* Aim of the task: What you return must be exactly the lines running from the one with "4. Start the" to the end of the data below, inclusive, and nothing more.

* Input records:
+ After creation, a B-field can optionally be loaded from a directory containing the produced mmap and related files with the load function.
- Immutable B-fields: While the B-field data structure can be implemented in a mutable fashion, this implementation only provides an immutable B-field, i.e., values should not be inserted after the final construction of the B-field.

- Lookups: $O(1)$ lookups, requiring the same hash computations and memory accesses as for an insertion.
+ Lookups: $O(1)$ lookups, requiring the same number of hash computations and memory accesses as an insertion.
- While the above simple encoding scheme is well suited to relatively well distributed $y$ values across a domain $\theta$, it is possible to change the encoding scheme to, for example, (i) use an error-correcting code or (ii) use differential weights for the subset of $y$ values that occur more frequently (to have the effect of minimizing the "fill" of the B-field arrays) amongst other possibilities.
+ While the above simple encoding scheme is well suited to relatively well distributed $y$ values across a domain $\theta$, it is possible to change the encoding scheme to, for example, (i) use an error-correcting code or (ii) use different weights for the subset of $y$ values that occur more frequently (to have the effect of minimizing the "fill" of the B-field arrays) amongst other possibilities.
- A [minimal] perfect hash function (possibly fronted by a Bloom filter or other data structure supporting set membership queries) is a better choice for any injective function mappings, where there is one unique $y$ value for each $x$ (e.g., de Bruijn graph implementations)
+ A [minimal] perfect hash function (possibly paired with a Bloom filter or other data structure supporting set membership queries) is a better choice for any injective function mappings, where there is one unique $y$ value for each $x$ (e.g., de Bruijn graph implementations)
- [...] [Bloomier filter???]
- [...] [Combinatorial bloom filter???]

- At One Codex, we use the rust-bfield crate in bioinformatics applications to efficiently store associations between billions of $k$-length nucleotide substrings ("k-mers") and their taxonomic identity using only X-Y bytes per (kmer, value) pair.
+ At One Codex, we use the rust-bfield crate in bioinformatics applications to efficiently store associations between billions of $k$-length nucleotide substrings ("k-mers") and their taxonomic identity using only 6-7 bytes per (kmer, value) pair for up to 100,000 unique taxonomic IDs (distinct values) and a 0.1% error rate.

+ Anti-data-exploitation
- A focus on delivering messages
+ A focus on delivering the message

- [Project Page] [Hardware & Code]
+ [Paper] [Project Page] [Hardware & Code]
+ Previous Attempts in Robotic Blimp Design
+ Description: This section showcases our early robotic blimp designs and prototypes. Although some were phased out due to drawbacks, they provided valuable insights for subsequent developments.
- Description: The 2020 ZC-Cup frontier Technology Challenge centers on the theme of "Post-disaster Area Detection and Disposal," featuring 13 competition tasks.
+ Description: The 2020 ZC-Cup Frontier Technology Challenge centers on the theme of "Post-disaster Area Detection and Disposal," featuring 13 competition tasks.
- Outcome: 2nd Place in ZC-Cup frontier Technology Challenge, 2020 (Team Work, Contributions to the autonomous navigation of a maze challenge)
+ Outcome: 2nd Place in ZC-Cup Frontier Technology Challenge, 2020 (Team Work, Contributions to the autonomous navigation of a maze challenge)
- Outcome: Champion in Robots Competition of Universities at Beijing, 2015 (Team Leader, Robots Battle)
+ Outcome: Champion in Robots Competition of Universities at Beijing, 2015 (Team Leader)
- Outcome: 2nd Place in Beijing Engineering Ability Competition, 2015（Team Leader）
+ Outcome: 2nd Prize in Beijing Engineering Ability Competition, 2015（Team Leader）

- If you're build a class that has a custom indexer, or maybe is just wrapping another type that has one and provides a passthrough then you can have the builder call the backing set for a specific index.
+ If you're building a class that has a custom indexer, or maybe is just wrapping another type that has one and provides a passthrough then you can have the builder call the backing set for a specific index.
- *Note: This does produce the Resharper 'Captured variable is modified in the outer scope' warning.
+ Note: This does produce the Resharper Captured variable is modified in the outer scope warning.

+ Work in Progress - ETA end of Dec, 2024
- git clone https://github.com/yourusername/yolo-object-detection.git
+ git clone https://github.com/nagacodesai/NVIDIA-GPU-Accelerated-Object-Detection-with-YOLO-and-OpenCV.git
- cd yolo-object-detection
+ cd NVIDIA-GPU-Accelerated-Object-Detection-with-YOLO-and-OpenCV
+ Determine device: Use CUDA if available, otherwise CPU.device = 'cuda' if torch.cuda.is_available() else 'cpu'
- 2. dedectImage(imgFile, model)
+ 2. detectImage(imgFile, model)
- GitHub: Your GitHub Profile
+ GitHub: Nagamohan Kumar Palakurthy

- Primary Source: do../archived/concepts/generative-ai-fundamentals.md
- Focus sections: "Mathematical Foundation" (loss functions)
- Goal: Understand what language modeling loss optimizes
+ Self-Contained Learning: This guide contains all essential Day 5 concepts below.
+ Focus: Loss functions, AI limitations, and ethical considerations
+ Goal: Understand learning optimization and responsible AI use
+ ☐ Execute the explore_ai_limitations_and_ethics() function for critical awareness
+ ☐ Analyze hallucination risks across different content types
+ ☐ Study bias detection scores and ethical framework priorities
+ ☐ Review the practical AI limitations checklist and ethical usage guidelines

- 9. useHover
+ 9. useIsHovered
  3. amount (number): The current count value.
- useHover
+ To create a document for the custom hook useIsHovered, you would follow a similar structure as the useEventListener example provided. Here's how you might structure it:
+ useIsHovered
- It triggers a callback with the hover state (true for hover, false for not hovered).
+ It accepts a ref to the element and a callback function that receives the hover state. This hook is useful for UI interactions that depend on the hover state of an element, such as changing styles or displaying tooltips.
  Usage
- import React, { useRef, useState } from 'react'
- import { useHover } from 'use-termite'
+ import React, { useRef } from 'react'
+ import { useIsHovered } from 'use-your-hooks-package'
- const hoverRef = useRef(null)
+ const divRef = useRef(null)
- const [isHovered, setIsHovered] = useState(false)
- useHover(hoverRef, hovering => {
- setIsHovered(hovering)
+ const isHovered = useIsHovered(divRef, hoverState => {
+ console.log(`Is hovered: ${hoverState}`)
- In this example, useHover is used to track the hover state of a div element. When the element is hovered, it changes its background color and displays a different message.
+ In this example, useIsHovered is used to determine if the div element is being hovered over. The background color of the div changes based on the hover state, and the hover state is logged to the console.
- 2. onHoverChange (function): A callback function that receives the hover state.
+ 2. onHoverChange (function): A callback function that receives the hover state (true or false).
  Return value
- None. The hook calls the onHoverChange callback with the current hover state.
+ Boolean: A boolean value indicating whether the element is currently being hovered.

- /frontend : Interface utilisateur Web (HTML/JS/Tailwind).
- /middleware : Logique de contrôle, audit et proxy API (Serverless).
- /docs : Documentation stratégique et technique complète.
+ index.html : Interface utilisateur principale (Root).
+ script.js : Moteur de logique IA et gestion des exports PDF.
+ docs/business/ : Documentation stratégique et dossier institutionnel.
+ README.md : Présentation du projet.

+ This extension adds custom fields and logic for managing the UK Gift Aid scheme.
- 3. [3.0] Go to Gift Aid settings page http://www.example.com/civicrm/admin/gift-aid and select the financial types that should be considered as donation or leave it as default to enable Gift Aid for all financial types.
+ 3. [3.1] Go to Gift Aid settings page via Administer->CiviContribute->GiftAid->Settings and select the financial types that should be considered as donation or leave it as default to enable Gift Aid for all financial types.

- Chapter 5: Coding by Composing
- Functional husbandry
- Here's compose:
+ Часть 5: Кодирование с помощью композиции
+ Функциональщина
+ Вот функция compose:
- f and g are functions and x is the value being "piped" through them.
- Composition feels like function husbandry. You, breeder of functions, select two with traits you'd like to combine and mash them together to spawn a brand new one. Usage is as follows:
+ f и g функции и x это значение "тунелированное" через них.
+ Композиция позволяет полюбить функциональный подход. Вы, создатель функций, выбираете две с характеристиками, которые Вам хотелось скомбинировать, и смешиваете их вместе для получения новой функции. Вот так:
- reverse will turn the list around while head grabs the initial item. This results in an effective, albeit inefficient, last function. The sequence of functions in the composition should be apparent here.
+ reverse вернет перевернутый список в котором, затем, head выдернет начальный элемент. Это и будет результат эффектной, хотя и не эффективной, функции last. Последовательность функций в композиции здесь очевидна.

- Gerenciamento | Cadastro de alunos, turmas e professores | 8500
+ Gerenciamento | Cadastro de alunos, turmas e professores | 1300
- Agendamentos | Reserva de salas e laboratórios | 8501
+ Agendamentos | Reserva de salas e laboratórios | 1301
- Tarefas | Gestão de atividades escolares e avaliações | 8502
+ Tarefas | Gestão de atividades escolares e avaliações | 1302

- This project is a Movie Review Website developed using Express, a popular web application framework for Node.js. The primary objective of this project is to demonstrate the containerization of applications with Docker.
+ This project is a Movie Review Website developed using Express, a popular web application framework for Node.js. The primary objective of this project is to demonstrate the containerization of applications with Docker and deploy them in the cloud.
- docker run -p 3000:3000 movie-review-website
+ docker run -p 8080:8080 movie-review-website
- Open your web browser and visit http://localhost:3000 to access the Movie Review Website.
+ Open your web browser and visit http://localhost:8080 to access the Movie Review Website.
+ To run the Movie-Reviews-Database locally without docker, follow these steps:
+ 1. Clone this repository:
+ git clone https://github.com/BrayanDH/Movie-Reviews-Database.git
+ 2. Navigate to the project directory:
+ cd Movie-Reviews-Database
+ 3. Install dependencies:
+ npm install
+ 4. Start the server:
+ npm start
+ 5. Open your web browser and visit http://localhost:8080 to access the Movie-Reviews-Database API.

* Result of this exercise:
+ 4. Start the server:
+ npm start
+ 5. Open your web browser and visit http://localhost:8080 to access the Movie-Reviews-Database API.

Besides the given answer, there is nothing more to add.